ActivityNet System has some core technologies as follows:
#####1. Big data access techniques based on Memory Map
#####2. Storage techniques of heterogeneous graphs
#####3. Storage techniques of dynamic graphs (under development)
#####4. Distributed computing techniques based on Vertex Program Interface
#####5. General indexing and searching framework
#####6. RPC component
The details of these techniques are as follows:
####Big data access techniques based on Memory Map
Memory Map is an up-to-date file access techniques supported by modern operating systems. This technique will directly map system files to memory. In SAE big data applications, we have two ways to access data. The first way is to access data in order when conducting large-scale computing. The other way is to randomly access data when conduct small –scale computing.
This technique has advantages in both two patterns when compared with normal data access technique. In large-scale computing, this technique can save time when copying data in memory. In small-scale computing, more than saving time, it can also load useful pages, which can save extra memory.
The data structure of the system is designed especially for Memory Map, which will fasten the loading and running speed as much as possible.
###Storage techniques of heterogeneous graphs
In real-life social network, the structure of the network is very complex. In different nodes and links, the data information and data structures varies. For example, In ArnetMiner;s Citation network, there are different nodes such as Author, Publication, Conference.
To support searching and computing in heterogeneous network, we design and implement storage techniques of heterogeneous graph system.
In the storage system, we use several linear vectors to support heterogeneous data storage and index.
#####1. Node Index Table. In node index table, there are several data fields:

  • Global Node Number, global_id
  • Node Number in its data structures, local_id
  • Node data structure number, data_type
  • First link number of the node. All links of the node will make a vector

#####2. Link Index Table. Link index table includes global link index table, forward link index table, backward link index table and all kinds table index. The data fields of the link includes:

  • Global link number, global_id
  • Link number in its kind, local_id
  • Link kind number, data_type
  • Link source node and the node

#####3. Node data kind info table. This table will record source info of all kinds of node. The data fields include:

  • Data kind name
  • The amount of nodes in this kind

#####4. Link data kind info table. This table will record source info of all kinds of link.
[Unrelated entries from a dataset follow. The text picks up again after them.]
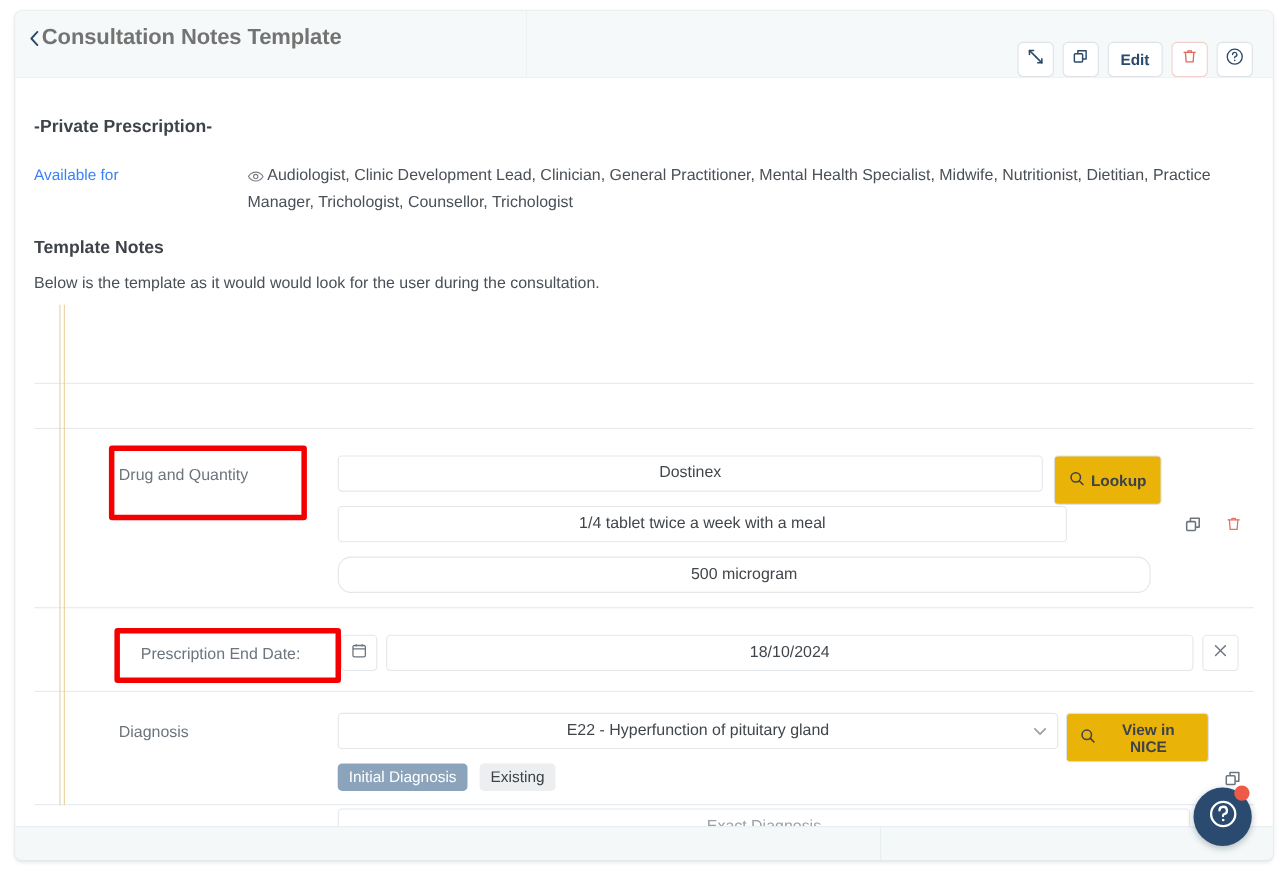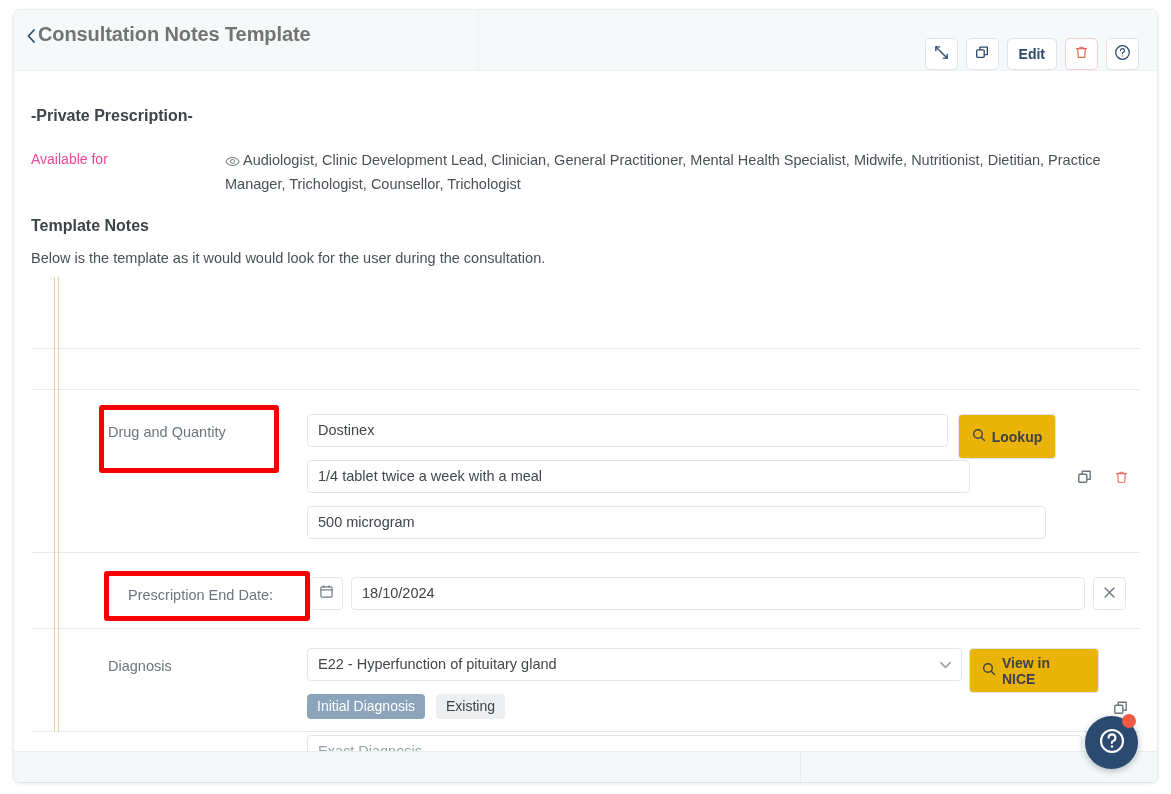--- a/index.html
+++ b/index.html
@@ -118,7 +118,7 @@
     position: absolute;
     left: 17px; top: 80px;
     font-size: 14px;
-    color: #ec4899;
+    color: #3b82f6;
   }
   .avail-roles {
     position: absolute;

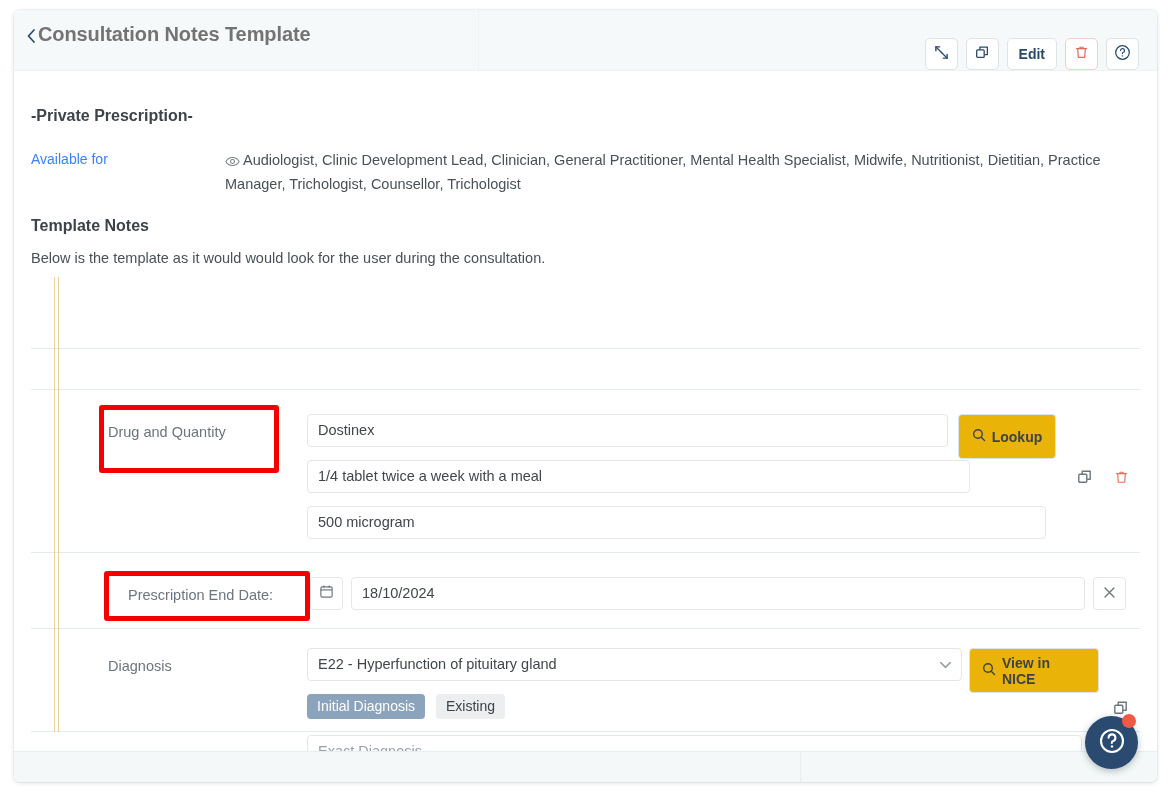--- a/index.html
+++ b/index.html
@@ -148,6 +148,7 @@
     left: 0; top: 206px;
     width: 1143px;
     height: 474px;
+    text-align: center;
   }
   .hline {
     position: absolute;

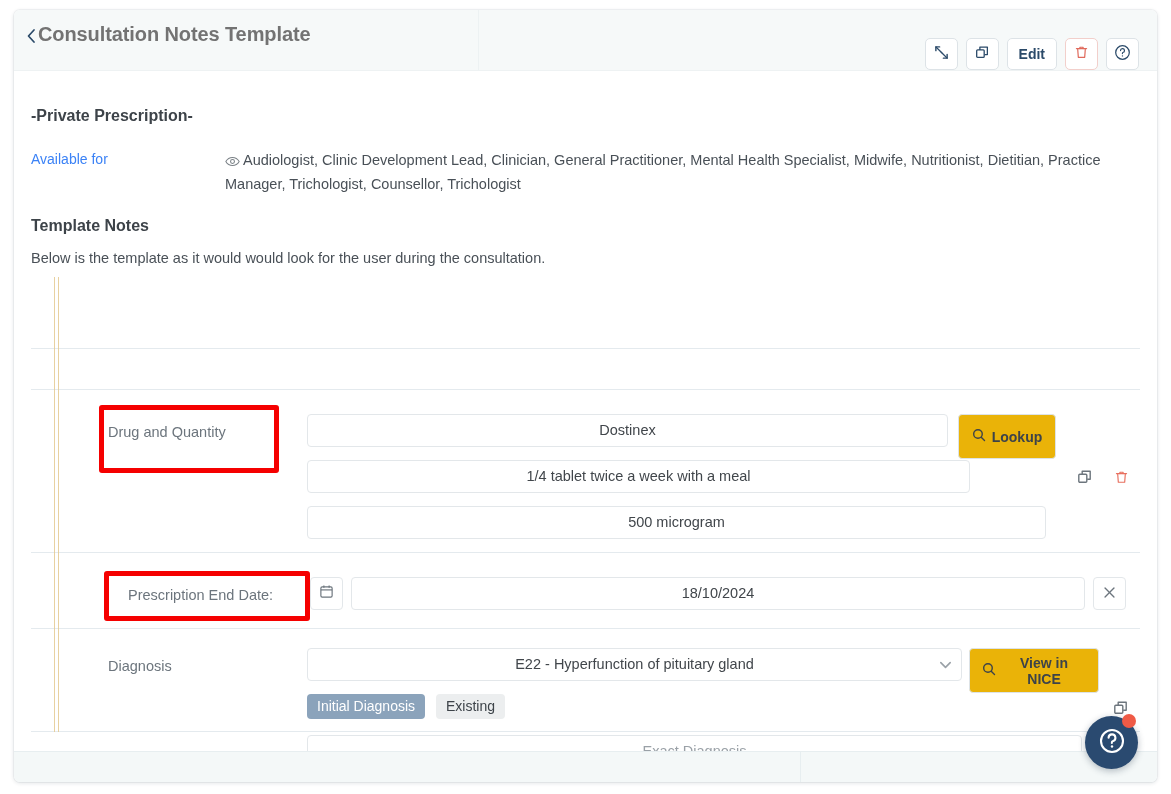--- a/index.html
+++ b/index.html
@@ -424,7 +424,7 @@
           </span>
         </div>
 
-        <div class="inp" style="left:293px; top:229px; width:739px;">500 microgram</div>
+        <div class="inp" style="left:293px; top:229px; width:739px;border-radius:12px;">500 microgram</div>
 
         <div class="row-label" style="left:94px; top:310px;margin-left:20px;">Prescription End Date:</div>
The data fields include:

  • Data kind name
  • The amount of nodes in this kind

#####5. Node data table. This table will record data of a node.
#####6. Link data table. This table will record data of a link.

The advantage of our storage techniques is: #####1. Comprehensive indexing system. Different kinds of nodes and links are cooperated via indexing technique, enabling most data can be accessed in O(1) time complexity with high efficiency. #####2. Separating data and index. This technique stores index and data info separately, improving the searching efficiency. #####3. Using file code stream for data storage. This technique helps us process data in a unified framework. ###Storage techniques of dynamic graphs (under development) The dynamic storage technique can implement several functions as follows: #####1. Basic search function of the graph #####2. Add and delete node in the graph #####3. History Version Management function, able to view the graph structure of the past version Via those functions mentioned above, the dynamic graph storage can be implemented in SAE, which means the system can efficiently add, delete, update data, save the historical information meanwhile and roll back a certain past version, implementing a 4-D space dynamic graph. The dynamic graph storage requires the data structures to expand dynamically, satisfy all kinds of search needs, provide back-end server interfaces for front-end applications, which is very practical under the big data environment and makes the dynamic storage more difficult than static storage. More importantly, how to manage and process the large amounts of historical data, how to use the historical data to re-build the past graph, and how to mine more information from past data, these issues will be challenges in both technique aspect and though aspect.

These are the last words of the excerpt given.